Diário de Amélia, 16/07/2020

Sebastian

Going through the night just looking around — meus dedos alcançam outro acorde na guitarra. — Cause nothing is alright if I don't know the reason why we're apart…

— Como você consegue? — o som da voz de Martha me alcança e ergo os olhos do instrumento em minhas mãos para vê-la sentada em uma das poltronas da sala me encarando.

— Consigo o quê, exatamente? — pergunto, sorrindo para a senhora que para mim era como uma segunda mãe.

Ela inclina a cabeça na minha direção, indicando a mim e a guitarra.

— Fazer música desse jeito. Do zero, estou querendo dizer. Você sempre foi assim, sabe, desde criança — Martha riu, como se revisitando memórias antigas: — Ficava em silêncio, muito reflexivo, e aí se trancava no quarto com o violão ou sentava ao piano e então tocava e cantava por horas a fio…

Eu balanço a cabeça, duvidoso.

— Como assim, “reflexivo?” — franzi a testa, sem entender. — Eu só… toco, não sei. Vem de repente.

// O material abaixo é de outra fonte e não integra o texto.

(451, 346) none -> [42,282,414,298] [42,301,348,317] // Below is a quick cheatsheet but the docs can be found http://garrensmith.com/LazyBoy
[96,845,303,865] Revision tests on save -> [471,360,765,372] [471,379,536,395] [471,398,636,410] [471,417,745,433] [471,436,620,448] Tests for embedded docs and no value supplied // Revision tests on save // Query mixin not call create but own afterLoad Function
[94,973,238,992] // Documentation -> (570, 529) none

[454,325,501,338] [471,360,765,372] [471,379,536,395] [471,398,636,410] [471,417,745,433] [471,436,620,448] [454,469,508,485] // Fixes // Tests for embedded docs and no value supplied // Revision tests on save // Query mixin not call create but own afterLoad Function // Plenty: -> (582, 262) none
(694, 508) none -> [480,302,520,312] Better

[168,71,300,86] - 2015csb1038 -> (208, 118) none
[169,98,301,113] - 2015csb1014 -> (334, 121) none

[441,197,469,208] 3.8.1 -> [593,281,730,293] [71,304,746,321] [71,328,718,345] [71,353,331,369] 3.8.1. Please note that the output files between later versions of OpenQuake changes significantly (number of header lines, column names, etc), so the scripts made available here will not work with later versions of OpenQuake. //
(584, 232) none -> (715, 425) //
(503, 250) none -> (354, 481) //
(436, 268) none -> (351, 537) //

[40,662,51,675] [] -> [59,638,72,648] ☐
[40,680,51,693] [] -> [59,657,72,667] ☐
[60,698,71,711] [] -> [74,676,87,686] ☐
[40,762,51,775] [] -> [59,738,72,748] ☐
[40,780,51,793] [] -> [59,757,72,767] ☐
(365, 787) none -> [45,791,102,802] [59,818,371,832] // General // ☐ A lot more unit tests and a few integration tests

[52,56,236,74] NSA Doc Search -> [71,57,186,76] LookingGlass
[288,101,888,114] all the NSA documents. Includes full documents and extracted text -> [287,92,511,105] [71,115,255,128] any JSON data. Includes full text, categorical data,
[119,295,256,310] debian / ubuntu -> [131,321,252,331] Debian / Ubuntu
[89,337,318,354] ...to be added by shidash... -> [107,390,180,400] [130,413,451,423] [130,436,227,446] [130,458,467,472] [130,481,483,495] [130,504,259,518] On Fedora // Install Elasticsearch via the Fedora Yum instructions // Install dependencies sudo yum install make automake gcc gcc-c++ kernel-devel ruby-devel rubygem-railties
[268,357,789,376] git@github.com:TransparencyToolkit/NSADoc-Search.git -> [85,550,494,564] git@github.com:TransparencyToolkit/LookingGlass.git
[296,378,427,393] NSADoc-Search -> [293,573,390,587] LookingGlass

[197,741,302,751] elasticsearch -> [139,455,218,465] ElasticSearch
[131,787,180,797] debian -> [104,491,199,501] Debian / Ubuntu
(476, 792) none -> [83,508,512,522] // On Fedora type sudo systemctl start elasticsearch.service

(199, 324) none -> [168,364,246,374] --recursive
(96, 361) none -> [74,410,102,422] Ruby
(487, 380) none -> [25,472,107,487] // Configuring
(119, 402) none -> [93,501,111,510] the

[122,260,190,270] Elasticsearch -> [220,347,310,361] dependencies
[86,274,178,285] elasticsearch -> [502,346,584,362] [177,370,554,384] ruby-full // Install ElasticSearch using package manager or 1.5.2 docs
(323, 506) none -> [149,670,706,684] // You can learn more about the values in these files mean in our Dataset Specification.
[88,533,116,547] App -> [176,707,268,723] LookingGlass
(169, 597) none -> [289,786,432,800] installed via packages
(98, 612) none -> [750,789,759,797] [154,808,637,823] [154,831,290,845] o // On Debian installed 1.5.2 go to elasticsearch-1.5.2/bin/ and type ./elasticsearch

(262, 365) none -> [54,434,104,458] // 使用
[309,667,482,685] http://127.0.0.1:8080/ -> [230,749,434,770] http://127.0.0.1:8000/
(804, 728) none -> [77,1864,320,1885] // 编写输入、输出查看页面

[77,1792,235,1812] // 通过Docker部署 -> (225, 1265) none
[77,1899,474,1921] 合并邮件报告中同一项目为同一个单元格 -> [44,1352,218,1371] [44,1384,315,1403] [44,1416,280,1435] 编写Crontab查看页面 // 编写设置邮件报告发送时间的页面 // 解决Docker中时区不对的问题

— Não, não, não senhor. Você tem uma cara — ela passou a mão pelo rosto, imitando uma expressão séria e encarando o vazio. — Mais ou menos assim. Eu e a sua mãe já percebemos isso. Você fica quieto e então parece pensar com muita profundidade sobre alguma coisa, daí se levanta e vai tocar. Essa é a sua cara de quem está criando música. Aposto que se prestar atenção, vai notar que sempre escreve sobre o que se passou na sua cabeça bem antes de começar a compor — e, se recostando na almofada atrás de si, ela indagou: — Sobre o que é que você está pensando agora, hein?

Olho de esguelha para a tela do meu celular, onde as primeiras linhas da letra da música que acabei de começar a compor estão brilhando em resposta. Martha tem razão. Fico tão compenetrado no processo de criação da música que só percebo o significado por trás dela depois. No entanto, sei exatamente sobre o que escrevo. Sobre quem eu escrevo.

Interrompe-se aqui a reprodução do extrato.